STRUDEL: Unrolling a Benchmark for Evaluating Vision-Language Models on Structured Diagram Understanding across Domains
Proceedings of the Fifteenth Language Resources and Evaluation Conference (LREC 2026)
Abstract
Vision-Language Models (VLMs) have achieved impressive progress across diverse multimodal tasks, yet their ability to interpret structured diagrams, such as circuit schematics, molecular structures, musical notation, business process flow charts or class diagrams, which are central to scientific and engineering communication, remains underexplored. We introduce STRUDEL (STRUctured Diagram EvaLuation), a benchmark for evaluating VLMs on structured diagram understanding across 8 domains and 20 image categories. STRUDEL leverages Large-Language Models (LLMs) to synthesize code in domain-specific formal representation languages (FRLs) (e.g. circuit netlists, SMILES, ABC-Notation, BPMN or PlantUML), which are rendered into valid diagrams and paired with generated tasks, functional descriptions, and captions. A multi-stage pipeline filters invalid, cluttered, or redundant samples and employs LLM-as-a-judge scoring to ensure correctness. Through targeted experiments, we evaluate the ability of LLMs to generate valid code in distinct FRLs, demonstrating their capability to successfully perform this task.

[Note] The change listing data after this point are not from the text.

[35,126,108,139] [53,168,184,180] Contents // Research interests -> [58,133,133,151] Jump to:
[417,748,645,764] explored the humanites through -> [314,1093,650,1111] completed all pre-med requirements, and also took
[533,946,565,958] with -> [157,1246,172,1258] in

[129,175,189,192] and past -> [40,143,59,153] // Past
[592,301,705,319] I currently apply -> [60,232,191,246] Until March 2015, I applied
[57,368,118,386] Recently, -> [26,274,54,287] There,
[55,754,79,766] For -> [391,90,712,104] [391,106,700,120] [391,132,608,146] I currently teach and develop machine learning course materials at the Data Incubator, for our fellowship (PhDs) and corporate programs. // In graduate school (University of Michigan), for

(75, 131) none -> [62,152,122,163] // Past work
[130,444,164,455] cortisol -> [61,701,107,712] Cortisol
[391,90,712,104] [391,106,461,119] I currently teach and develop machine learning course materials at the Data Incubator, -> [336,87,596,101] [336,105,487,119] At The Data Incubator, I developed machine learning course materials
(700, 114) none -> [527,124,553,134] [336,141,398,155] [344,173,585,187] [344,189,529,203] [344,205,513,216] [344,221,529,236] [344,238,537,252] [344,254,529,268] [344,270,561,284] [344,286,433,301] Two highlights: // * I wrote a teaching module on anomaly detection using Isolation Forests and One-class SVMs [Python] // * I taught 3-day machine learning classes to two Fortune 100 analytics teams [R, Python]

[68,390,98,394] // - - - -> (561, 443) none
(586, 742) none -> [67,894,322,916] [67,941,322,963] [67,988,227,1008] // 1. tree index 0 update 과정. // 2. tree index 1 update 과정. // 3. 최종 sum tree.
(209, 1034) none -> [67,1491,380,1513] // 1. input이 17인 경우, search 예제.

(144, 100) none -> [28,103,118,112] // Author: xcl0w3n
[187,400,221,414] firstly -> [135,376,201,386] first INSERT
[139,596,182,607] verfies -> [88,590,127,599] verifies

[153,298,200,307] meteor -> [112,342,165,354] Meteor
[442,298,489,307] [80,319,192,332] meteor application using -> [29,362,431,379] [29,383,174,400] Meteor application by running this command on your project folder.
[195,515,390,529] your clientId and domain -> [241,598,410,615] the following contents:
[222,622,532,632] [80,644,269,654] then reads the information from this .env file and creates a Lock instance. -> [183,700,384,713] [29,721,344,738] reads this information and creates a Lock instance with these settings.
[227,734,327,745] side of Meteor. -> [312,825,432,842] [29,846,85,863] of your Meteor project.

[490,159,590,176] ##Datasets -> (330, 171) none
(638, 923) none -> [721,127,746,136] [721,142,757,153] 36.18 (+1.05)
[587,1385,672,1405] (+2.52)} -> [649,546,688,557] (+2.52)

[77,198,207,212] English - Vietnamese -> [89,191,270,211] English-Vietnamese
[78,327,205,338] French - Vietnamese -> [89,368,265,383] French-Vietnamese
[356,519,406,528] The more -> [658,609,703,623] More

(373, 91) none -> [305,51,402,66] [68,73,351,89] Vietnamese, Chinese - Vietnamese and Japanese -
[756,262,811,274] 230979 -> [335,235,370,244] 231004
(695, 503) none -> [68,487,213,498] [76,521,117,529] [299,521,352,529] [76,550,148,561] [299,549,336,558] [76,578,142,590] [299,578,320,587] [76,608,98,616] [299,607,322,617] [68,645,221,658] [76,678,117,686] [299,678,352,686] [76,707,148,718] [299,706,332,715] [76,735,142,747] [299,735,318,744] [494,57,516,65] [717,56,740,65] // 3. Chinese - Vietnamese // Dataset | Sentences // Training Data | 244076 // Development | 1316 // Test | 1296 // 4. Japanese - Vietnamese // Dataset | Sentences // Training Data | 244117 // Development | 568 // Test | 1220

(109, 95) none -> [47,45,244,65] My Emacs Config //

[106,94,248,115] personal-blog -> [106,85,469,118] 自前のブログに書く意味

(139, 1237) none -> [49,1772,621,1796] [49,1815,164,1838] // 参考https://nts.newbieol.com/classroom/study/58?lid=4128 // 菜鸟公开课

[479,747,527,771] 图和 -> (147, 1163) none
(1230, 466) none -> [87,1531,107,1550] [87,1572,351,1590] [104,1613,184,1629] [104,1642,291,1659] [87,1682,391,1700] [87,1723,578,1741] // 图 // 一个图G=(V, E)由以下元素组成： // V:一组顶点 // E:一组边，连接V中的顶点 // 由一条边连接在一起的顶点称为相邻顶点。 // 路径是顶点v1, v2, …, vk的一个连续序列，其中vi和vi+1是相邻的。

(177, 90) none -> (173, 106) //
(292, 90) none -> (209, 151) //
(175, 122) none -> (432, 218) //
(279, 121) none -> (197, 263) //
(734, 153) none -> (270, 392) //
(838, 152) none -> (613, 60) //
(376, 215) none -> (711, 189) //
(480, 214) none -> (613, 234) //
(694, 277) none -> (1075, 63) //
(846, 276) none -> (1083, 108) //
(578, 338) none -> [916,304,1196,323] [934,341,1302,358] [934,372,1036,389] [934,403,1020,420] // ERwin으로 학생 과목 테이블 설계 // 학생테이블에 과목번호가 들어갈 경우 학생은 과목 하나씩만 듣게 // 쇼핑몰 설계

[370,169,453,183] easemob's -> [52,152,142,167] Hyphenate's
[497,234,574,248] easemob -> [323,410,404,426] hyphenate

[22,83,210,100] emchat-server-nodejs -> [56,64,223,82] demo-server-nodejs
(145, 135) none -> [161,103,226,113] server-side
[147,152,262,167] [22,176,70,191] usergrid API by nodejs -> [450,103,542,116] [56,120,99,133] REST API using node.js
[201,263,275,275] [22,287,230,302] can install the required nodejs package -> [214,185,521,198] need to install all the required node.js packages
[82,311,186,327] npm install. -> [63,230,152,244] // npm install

The resulting benchmark comprises diverse task types covering identification, quantification, structural analysis, image-text association, and image-to-code translation. Evaluating 35 VLMs using STRUDEL reveals that models excel at association tasks, demonstrating strong visual-textual alignment, yet struggle with quantification and identification, where precise structural understanding is required. Performance varies markedly in image-to-code translation, reflecting significant differences in how models connect visual inputs to formal representations. Overall, STRUDEL establishes a scalable foundation for assessing and advancing VLMs torward deeper and more systematic understanding of structured visual information across domains.